Des patients me parlent d'autres accompagnements, de bien-être, ou « parallèles ».
La diversité des approches et des expériences est en soi une richesse et témoigne des besoins que notre société génère…et, cela dit en passant, de la responsabilité d’aller bien que notre monde contemporain fait peser sur chacun, individuellement.
Mais mon propos aujourd’hui n’est pas politique :-)
Ici, je voudrai plutôt attirer l’attention sur le pouvoir que détient chaque praticien, dès lors qu’il accueille la souffrance humaine, dissimulée le plus souvent derrière l'envie de se faire plaisir, ou plus explicitement, derrière une demande de lien, de sens, de compréhension, dans les approches thérapeutiques parallèles…
Or, tout soin induit dans son dispositif même, une relation dissymétrique et partant, de pouvoir.
En thérapie analytique, cela est exploité au sein de la relation transférentielle et c’est bien l’éthique, et la posture de l’analyste, qui protègent patient et analyste, de tout abus de pouvoir, et de tout glissement possible.
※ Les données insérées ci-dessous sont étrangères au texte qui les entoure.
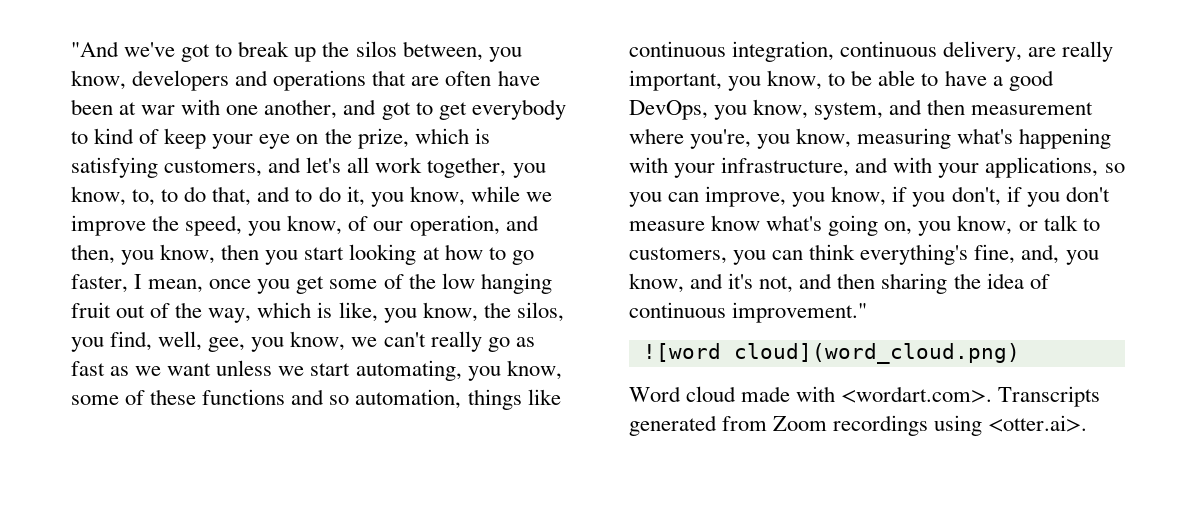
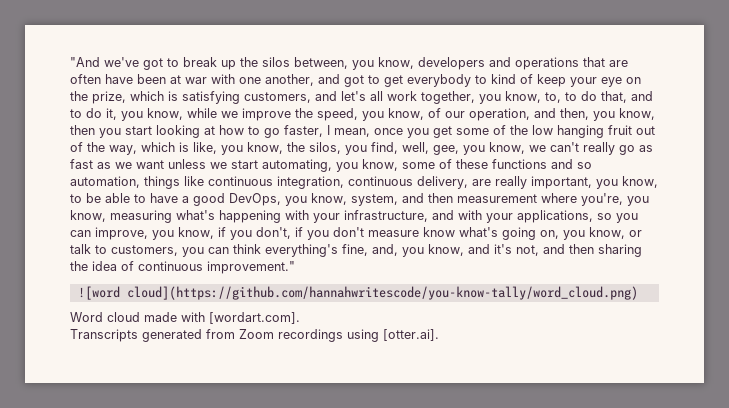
[733,343,1020,364] cloud](word_cloud.png) -> [126,286,638,300] cloud](https://github.com/hannahwritescode/you-know-tally/word_cloud.png)
[841,386,993,403] <wordart.com>. -> [209,312,300,324] [wordart.com]. //
[988,415,1088,432] <otter.ai>. -> [383,329,439,341] [otter.ai].

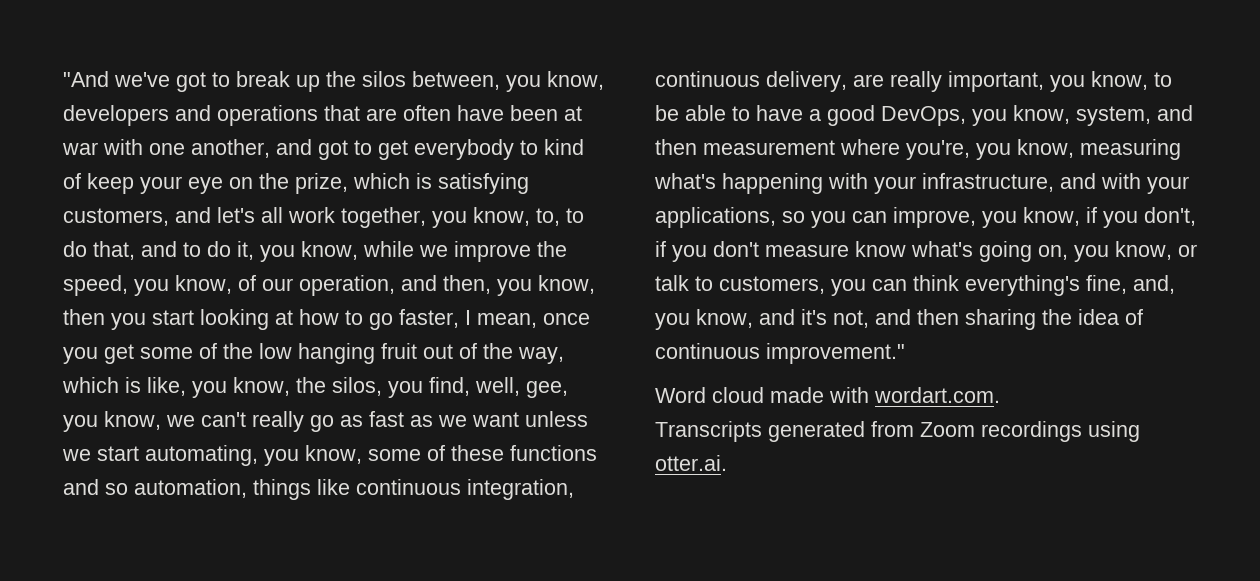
[77,286,638,300] // ![word cloud](https://github.com/hannahwritescode/you-know-tally/word_cloud.png) -> (905, 353) none
[209,312,300,324] [wordart.com]. -> [874,387,1000,403] wordart.com.
[383,329,439,341] [otter.ai]. -> [655,455,727,471] otter.ai.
Car la violence de l’interprétation guette aussi…
Cela doit être analysé, pensé, nommé, repéré et déjoué, au sein de toute relation thérapeutique.
Car, sous couverts d’être « bienveillants », certains propos n’en relèvent pas moins d'une forme d’emprise.
Un certain Jacques L. l’avait bien résumé : « Ce que je veux, c'est le bien des autres, pourvu qu'il reste à l'image du mien. », dans la bien nommé Éthique de la psychanalyse.
C’est cette voie là, de l’éthique, et non de la morale (il s'agit de ne se conformer en rien), qu'il importe de tenir.